The upcoming auction only applies to the Santa Cruz County region of Sargent Ranch, and does not include any portion the acreage falling within Santa Clara County boundaries. The sale is scheduled for 1:30 p.m., July 26 on the steps of the Santa Cruz County Administration Building, located at 701 Ocean Street in Santa Cruz.
First Blackhawk Financial Corp., the Danville-based lender foreclosing on Sargent Ranch, is seeking to recover $21.6 million, according to the legal notice. The duly appointed trustee is listed as WT Capital Lender Services in Fresno.

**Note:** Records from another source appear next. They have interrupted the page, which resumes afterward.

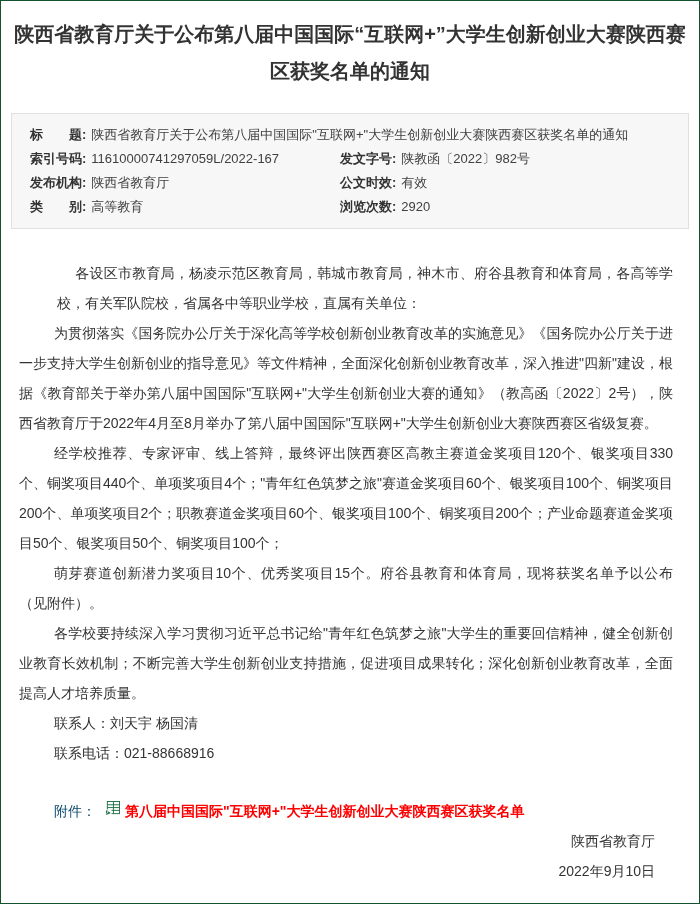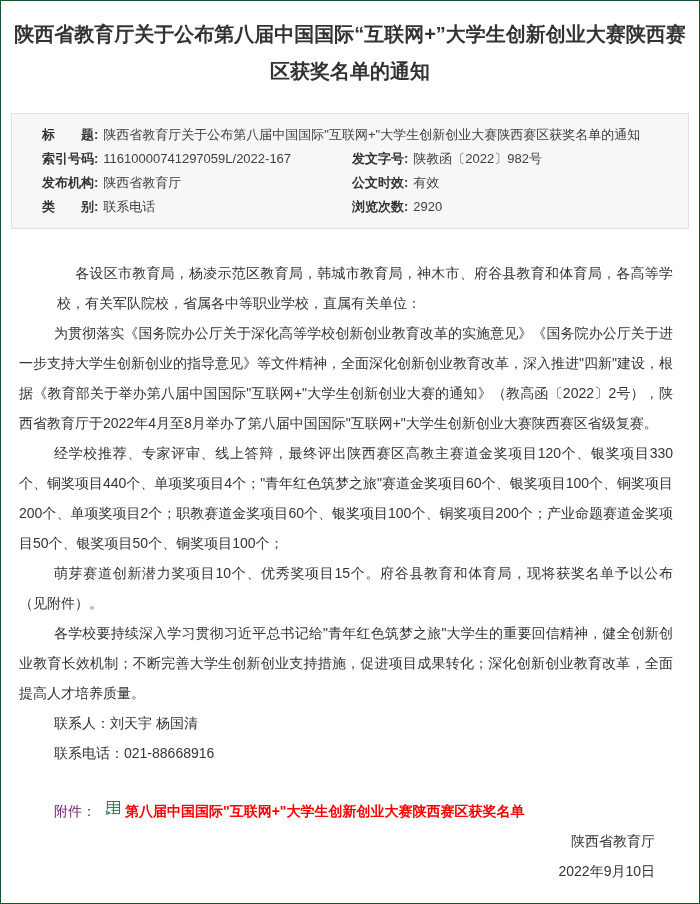--- a/index.html
+++ b/index.html
@@ -29,7 +29,7 @@
     padding:9px 18px 9px;
     font-size:13px;
   }
-  .meta-row { display:flex; line-height:24px;margin-left:12px; }
+  .meta-row { display:flex; line-height:24px; }
   .meta-cell { display:flex; min-width:0; }
   .meta-cell.col1 { width:310px; flex:none; }
   .meta-cell.col2 { flex:1; }

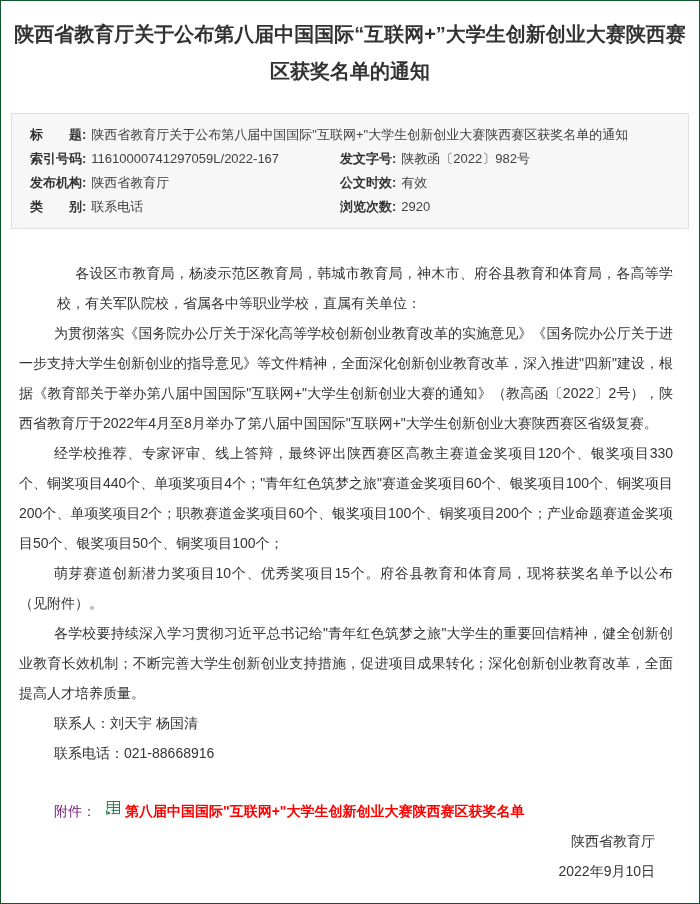--- a/index.html
+++ b/index.html
@@ -103,7 +103,7 @@
     <div class="meta-row">
       <div class="meta-cell col1">
         <span class="meta-label">类　　别:</span>
-        <span class="meta-value">联系电话</span>
+        <span class="meta-value">高等教育</span>
       </div>
       <div class="meta-cell col2">
         <span class="meta-label">浏览次数:</span>

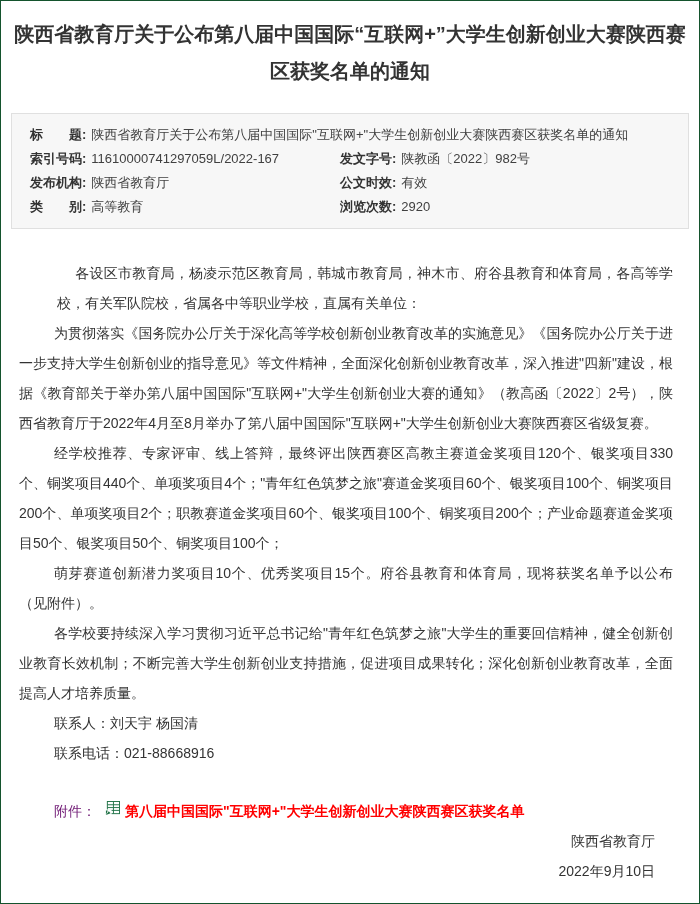--- a/index.html
+++ b/index.html
@@ -52,7 +52,7 @@
     align-items:center;
     line-height:30px;
   }
-  .attachment-label { color:#701a75; flex:none; }
+  .attachment-label { color:#0c4a6e; flex:none; }
   .excel-icon { flex:none; margin:0 5px 0 9px; display:inline-block; }
   .attachment-link {
     font-weight:bold;

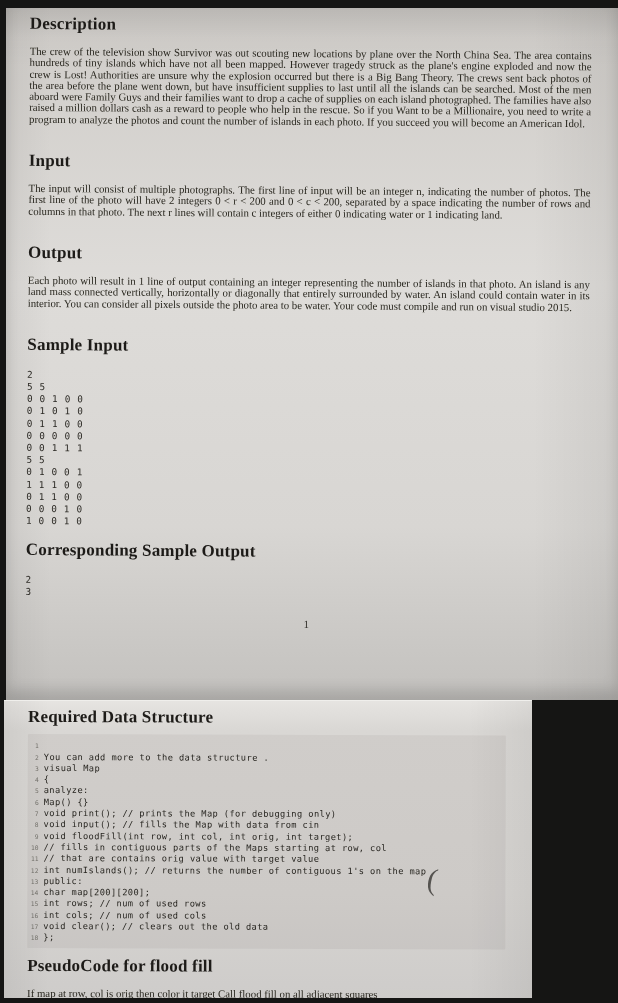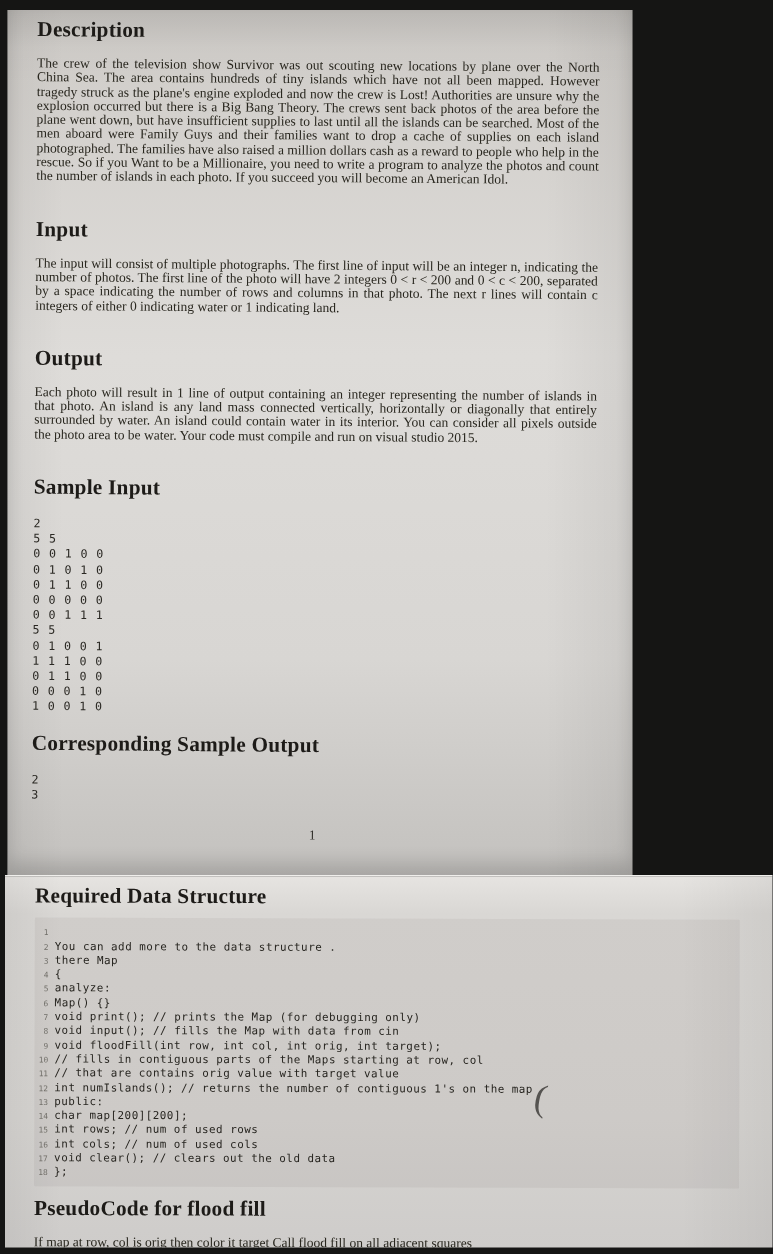--- a/index.html
+++ b/index.html
@@ -12,7 +12,7 @@
   }
   .page { position:absolute; overflow:hidden; }
   .page-1 {
-    left:6px; top:8px; width:500px; height:692px;
+    left:6px; top:8px; width:612px; height:692px;
     background:
       linear-gradient(180deg, rgba(0,0,0,0.10) 0px, rgba(0,0,0,0.02) 30px, rgba(0,0,0,0) 60px),
       linear-gradient(90deg, rgba(0,0,0,0.05) 0px, rgba(0,0,0,0) 45px, rgba(0,0,0,0) 86%, rgba(0,0,0,0.06) 100%),

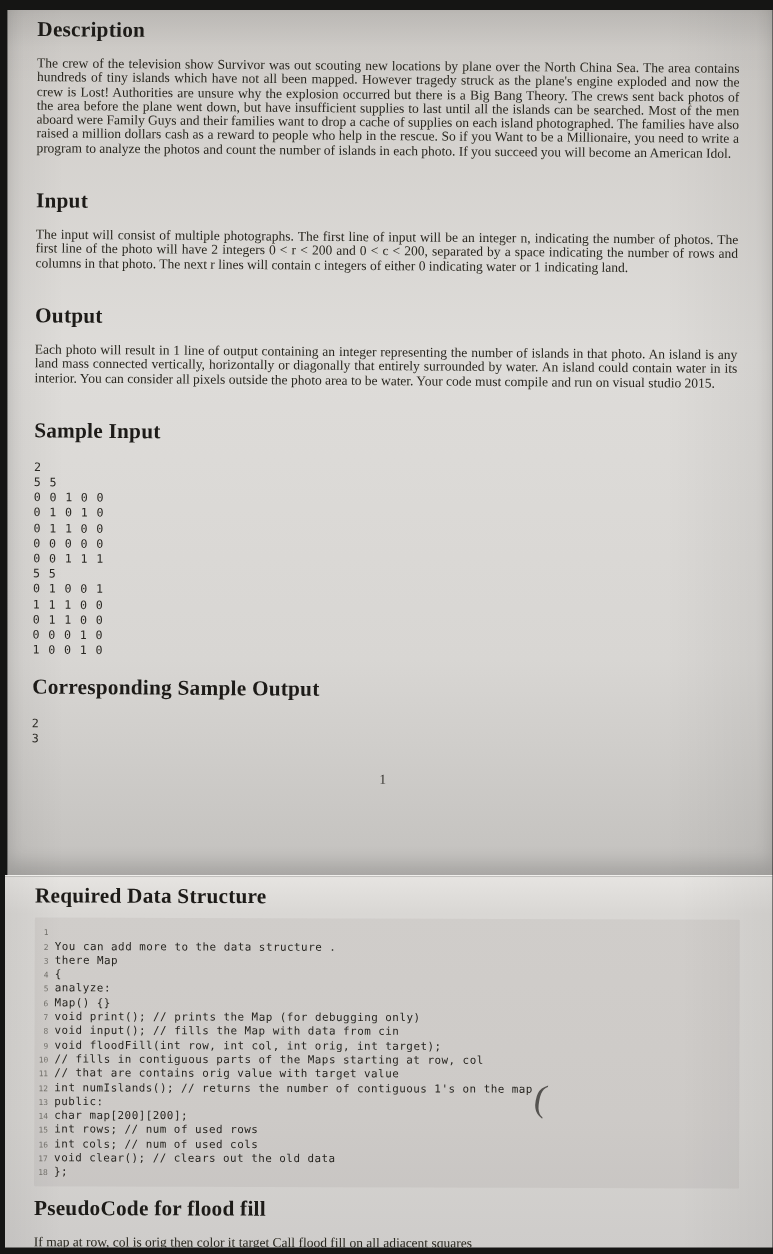--- a/index.html
+++ b/index.html
@@ -20,7 +20,7 @@
     box-shadow: inset 0 -10px 14px rgba(0,0,0,0.14);
   }
   .page-2 {
-    left:4px; top:700px; width:614px; height:298px;
+    left:4px; top:700px; width:528px; height:298px;
     background:
       linear-gradient(90deg, rgba(0,0,0,0.05) 0px, rgba(0,0,0,0) 45px, rgba(0,0,0,0) 88%, rgba(0,0,0,0.05) 100%),
       linear-gradient(180deg, #e6e4e1 0%, #d9d7d4 10%, #d6d4d1 65%, #ceccca 100%);

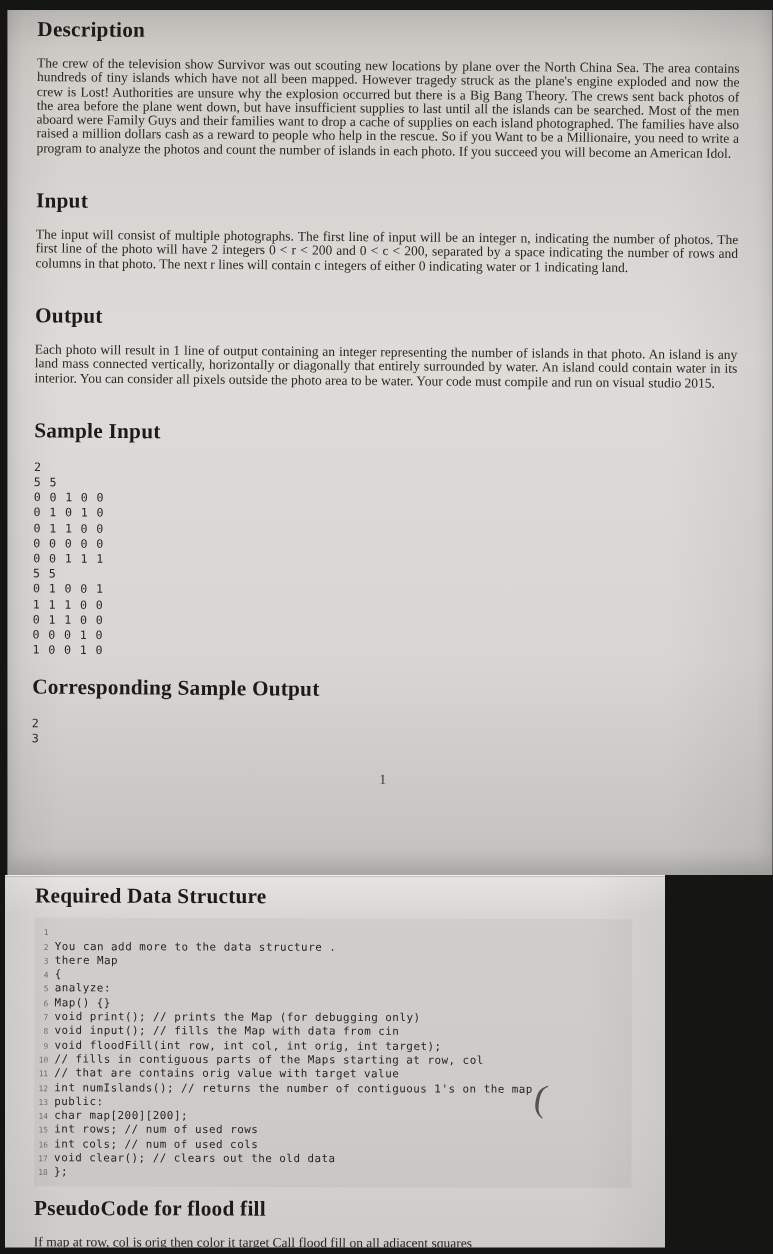--- a/index.html
+++ b/index.html
@@ -137,7 +137,7 @@
         </div>
       <div class="lst-row">
           <span class="lst-num">3</span>
-          <span class="lst-text">there Map</span>
+          <span class="lst-text">visual Map</span>
         </div>
       <div class="lst-row">
           <span class="lst-num">4</span>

Two years ago, then Sargent Ranch attorney John Smaha said the company had tried to work with Blackhawk, but failed to reach a deal that prevented the property from going into foreclosure.
Searches for First Blackhawk yielded two phone numbers that are no longer in service.
As the legal notice points out, buyers would take over the interest of Sargent Ranch, LLC. Any purchaser(s) at the auction “would not receive a 100 percent interest into said land.”
“If you are considering bidding on this property lien, you should understand that there are risks involved in bidding at a trustee auction,” the notice reads. “You will be bidding on a lien, not on the property itself. Placing the highest bid at a trustee auction does not automatically entitle you to free and clear ownership of the property.”
Dave Johnston with the California Department of Fish and Game says there are three deeds of trust with debt on the Sargent Ranch property.
“They’ve been going through bankruptcy for some time. This is the first official thing that’s kind of dropped out of it,” said Johnston, who keeps tabs on the Sargent Ranch litigation out of professional curiosity and a platform of environmental concern.
“I know a number of groups that are potentially interested in a parcel,” he continued. “The basic deal is there are three competing deeds of trust holders, and they are basically now trying to duke things out.”
Proposals to develop Sargent Ranch have been repeatedly rebuffed by Santa Clara County.